INSTRUCTIONS FOR THE TASK >> From the material below, return every line that includes "grid".

***** MATERIAL PROVIDED

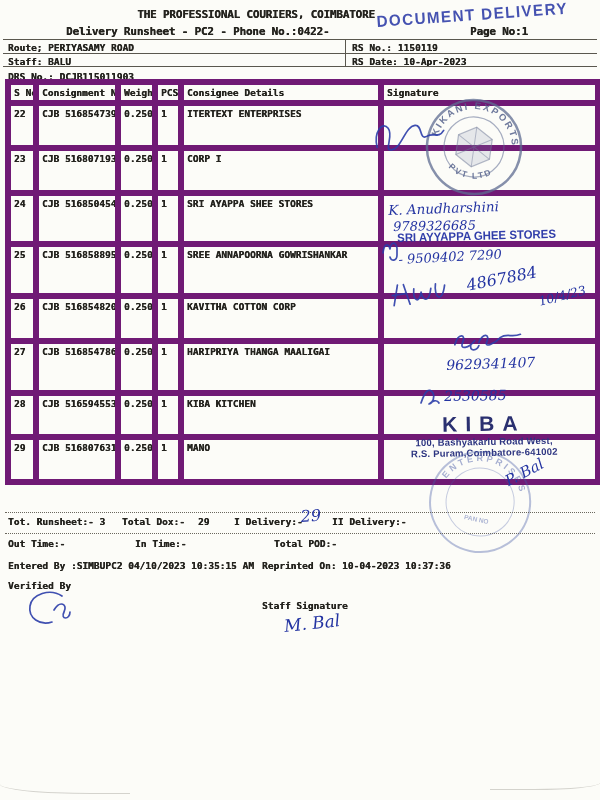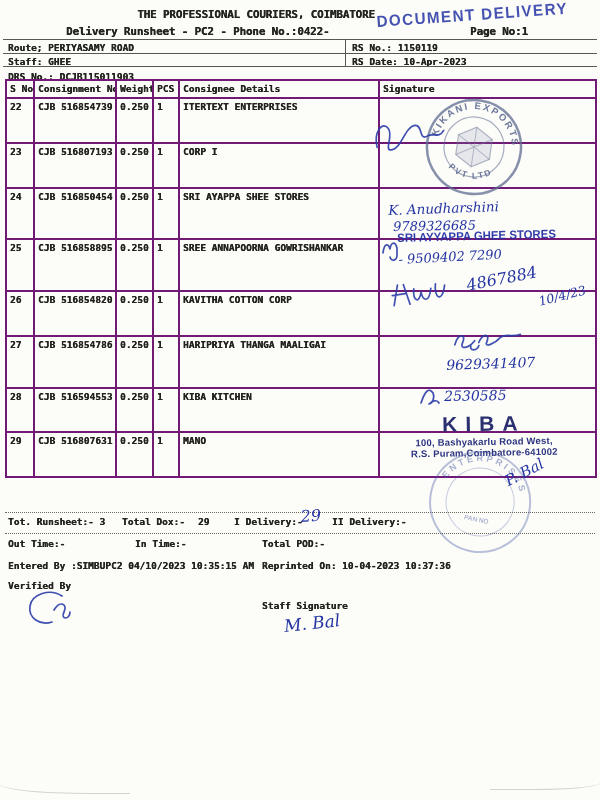--- a/index.html
+++ b/index.html
@@ -6,21 +6,21 @@
   html,body { width:600px; height:800px; background:#fcfcf8; }
   .page { position:relative; width:600px; height:800px; background:#fcfcf8; overflow:hidden;
           font-family:"DejaVu Sans Mono", monospace; }
   .print { position:absolute; color:#24231e; font-weight:bold; font-size:9.5px; white-space:nowrap;
            text-shadow:0.3px 0 0 currentColor;text-align:right; }
   .big { font-size:11px; letter-spacing:-0.2px; }
   .hline { position:absolute; height:1px; background:#5a574e; }
   .vline { position:absolute; width:1px; background:#5a574e; }
   .dashline { position:absolute; border-top:1px dotted #6b685e; height:0; }
   table.grid { position:absolute; left:5px; top:79px; width:590px; border-collapse:collapse; table-layout:fixed; }
-  table.grid th, table.grid td { border:2px solid #701a75; font-family:"DejaVu Sans Mono",monospace;
+  table.grid th, table.grid td { border:6px solid #701a75; font-family:"DejaVu Sans Mono",monospace;
     font-size:9.5px; font-weight:bold; color:#24231e; vertical-align:top; padding:2px 3px;
     overflow:hidden; text-align:left; white-space:nowrap; text-shadow:0.3px 0 0 currentColor; }
   .ink { position:absolute; color:#2434a2; font-family:"DejaVu Serif", serif; font-style:italic;
          white-space:nowrap; transform-origin:left top; }
   .scrib { position:absolute; transform-origin:left top; }
   .scrib path { fill:none; stroke:#2b3da8; stroke-width:1.7; stroke-linecap:round; stroke-linejoin:round; opacity:0.9; }
   .stampblue { position:absolute; font-family:"Liberation Sans", sans-serif; font-weight:bold;
                white-space:nowrap; transform-origin:left top; }
   .docdel { left:376px; top:13px; font-size:16px; letter-spacing:1.5px; color:rgba(43,58,166,0.88);
             transform:rotate(-4deg) scaleX(0.95); }
@@ -39,21 +39,21 @@
 <div class="page">
 
   <div class="print big" style="top:8px;left:0;width:512px;text-align:center">THE PROFESSIONAL COURIERS, COIMBATORE</div>
   <div class="print big" style="top:25px;left:66px">Delivery Runsheet - PC2 - Phone No.:0422-</div>
   <div class="print big" style="top:25px;left:470px">Page No:1</div>
 
   <div class="hline" style="top:39px;left:3px;width:594px"></div>
   <div class="print" style="top:42px;left:8px">Route; PERIYASAMY ROAD</div>
   <div class="print" style="top:42px;left:352px">RS No.: 1150119</div>
   <div class="hline" style="top:53px;left:3px;width:594px"></div>
-  <div class="print" style="top:56px;left:8px">Staff: GHEE</div>
+  <div class="print" style="top:56px;left:8px">Staff: BALU</div>
   <div class="print" style="top:56px;left:352px">RS Date: 10-Apr-2023</div>
   <div class="hline" style="top:66px;left:3px;width:594px"></div>
   <div class="print" style="top:71px;left:8px">DRS No.: DCJB115011903</div>
   <div class="vline" style="top:39px;left:345px;height:27px"></div>
 
   <table class="grid">
     <colgroup>
       <col style="width:28px">
         <col style="width:82px">
         <col style="width:37px">
@@ -212,21 +212,21 @@
   <div class="print" style="top:516px;left:8px">Tot. Runsheet:- 3</div>
   <div class="print" style="top:516px;left:122px">Total Dox:-</div>
   <div class="print" style="top:516px;left:198px">29</div>
   <div class="print" style="top:516px;left:234px">I Delivery:-</div>
   <div class="ink" style="left:300px;top:507px;font-size:16px;transform:rotate(-4deg)">29</div>
   <div class="print" style="top:516px;left:332px">II Delivery:-</div>
   <div class="dashline" style="top:533px;left:5px;width:590px"></div>
 
   <div class="print" style="top:538px;left:8px">Out Time:-</div>
   <div class="print" style="top:538px;left:135px">In Time:-</div>
-  <div class="print" style="top:538px;left:262px">Total POD:-</div>
+  <div class="print" style="top:538px;left:274px">Total POD:-</div>
 
   <div class="print" style="top:560px;left:8px">Entered By :SIMBUPC2 04/10/2023 10:35:15 AM</div>
   <div class="print" style="top:560px;left:262px">Reprinted On: 10-04-2023 10:37:36</div>
 
   <div class="print" style="top:580px;left:8px">Verified By</div>
   <svg class="scrib" style="left:22px;top:588px" width="50" height="38" viewBox="0 0 50 38">
     <path d="M40,8 C28,0 10,6 8,18 C6,30 18,38 30,34 M32,22 C38,12 46,16 42,24 C38,32 48,32 48,24"></path>
   </svg>
 
   <div class="print" style="top:600px;left:262px">Staff Signature</div>

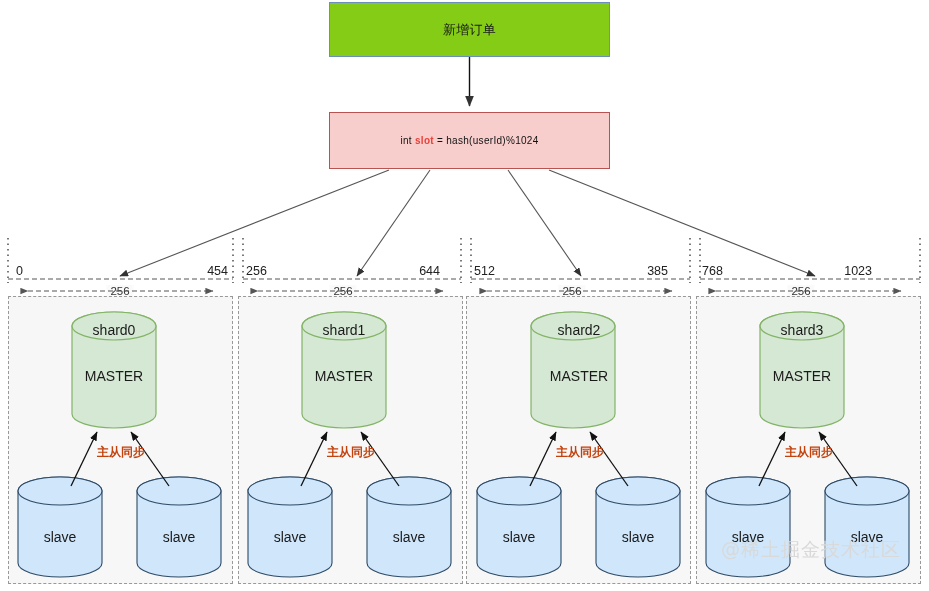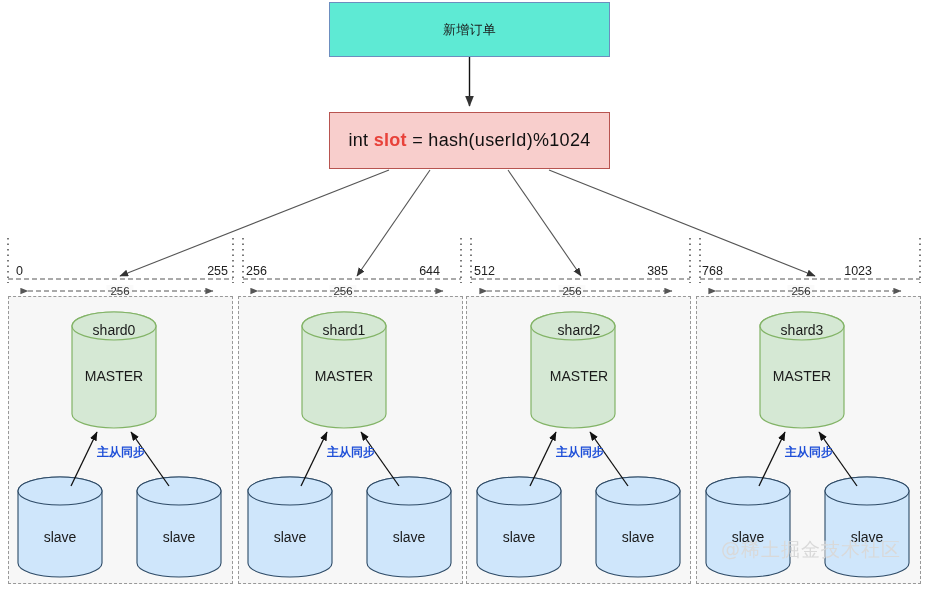--- a/index.html
+++ b/index.html
@@ -16,27 +16,27 @@
   #stage { position: absolute; inset: 0; }
 
   
   .proc-box {
     position: absolute;
     display: flex; align-items: center; justify-content: center;
     font-size: 13px; letter-spacing: .3px;
   }
   #new-order-box {
     left: 329px; top: 2px; width: 281px; height: 55px;
-    background: #5eead4; border: 1px solid #6c8ebf;
+    background: #84cc16; border: 1px solid #6c8ebf;
   }
   #slot-box {
     left: 329px; top: 112px; width: 281px; height: 57px;
     background: #f8cecc; border: 1px solid #b85450;
   }
-  #slot-box .expr { font-size: 18px; white-space: nowrap; }
+  #slot-box .expr { font-size: 10px; white-space: nowrap; }
   #slot-box .kw { color: #111; }
   #slot-box .slot-word { color: #e8423a; font-weight: bold; }
 
   
   #wires { position: absolute; left: 0; top: 0; width: 929px; height: 591px; pointer-events: none; }
 
   
   .range-num {
     position: absolute; top: 264px;
     font-size: 12.5px; color: #222; white-space: nowrap;
@@ -68,21 +68,21 @@
     text-align: center; font-size: 14px; color: #1a1a1a;
     pointer-events: none;
   }
   .master-cyl .cap-label { top: 10px; }
   .master-cyl .body-label { top: 56px; }
   .slave-cyl .body-label { top: 52px; }
 
   
   .sync-label {
     position: absolute; top: 444px;
-    font-size: 12px; font-weight: bold; color: #1d4ed8;
+    font-size: 12px; font-weight: bold; color: #c2410c;
     white-space: nowrap; transform: translateX(-50%);
   }
 
   
   #watermark {
     position: absolute; right: 28px; bottom: 28px;
     font-size: 19px; color: #d9d9d9;
     letter-spacing: 1px; white-space: nowrap;
     font-family: "DejaVu Sans", sans-serif;
   }
@@ -94,21 +94,21 @@
 
   <div class="proc-box" id="new-order-box">
     <span>新增订单</span>
   </div>
 
   <div class="proc-box" id="slot-box">
     <span class="expr"><span class="kw">int </span><span class="slot-word">slot</span><span class="kw"> = hash(userId)%1024</span></span>
   </div>
 
   <div class="range-num" style="left:16px">0</div>
-  <div class="range-num r" style="left:192px;width:36px">255</div>
+  <div class="range-num r" style="left:192px;width:36px">454</div>
 
   <div class="range-num" style="left:246px">256</div>
   <div class="range-num r" style="left:404px;width:36px">644</div>
 
   <div class="range-num" style="left:474px">512</div>
   <div class="range-num r" style="left:632px;width:36px">385</div>
 
   <div class="range-num" style="left:702px">768</div>
   <div class="range-num r" style="left:828px;width:44px">1023</div>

**********

EXERCISE RESULT >>
   table.grid { position:absolute; left:5px; top:79px; width:590px; border-collapse:collapse; table-layout:fixed; }
-  table.grid th, table.grid td { border:2px solid #701a75; font-family:"DejaVu Sans Mono",monospace;
+  table.grid th, table.grid td { border:6px solid #701a75; font-family:"DejaVu Sans Mono",monospace;
   <table class="grid">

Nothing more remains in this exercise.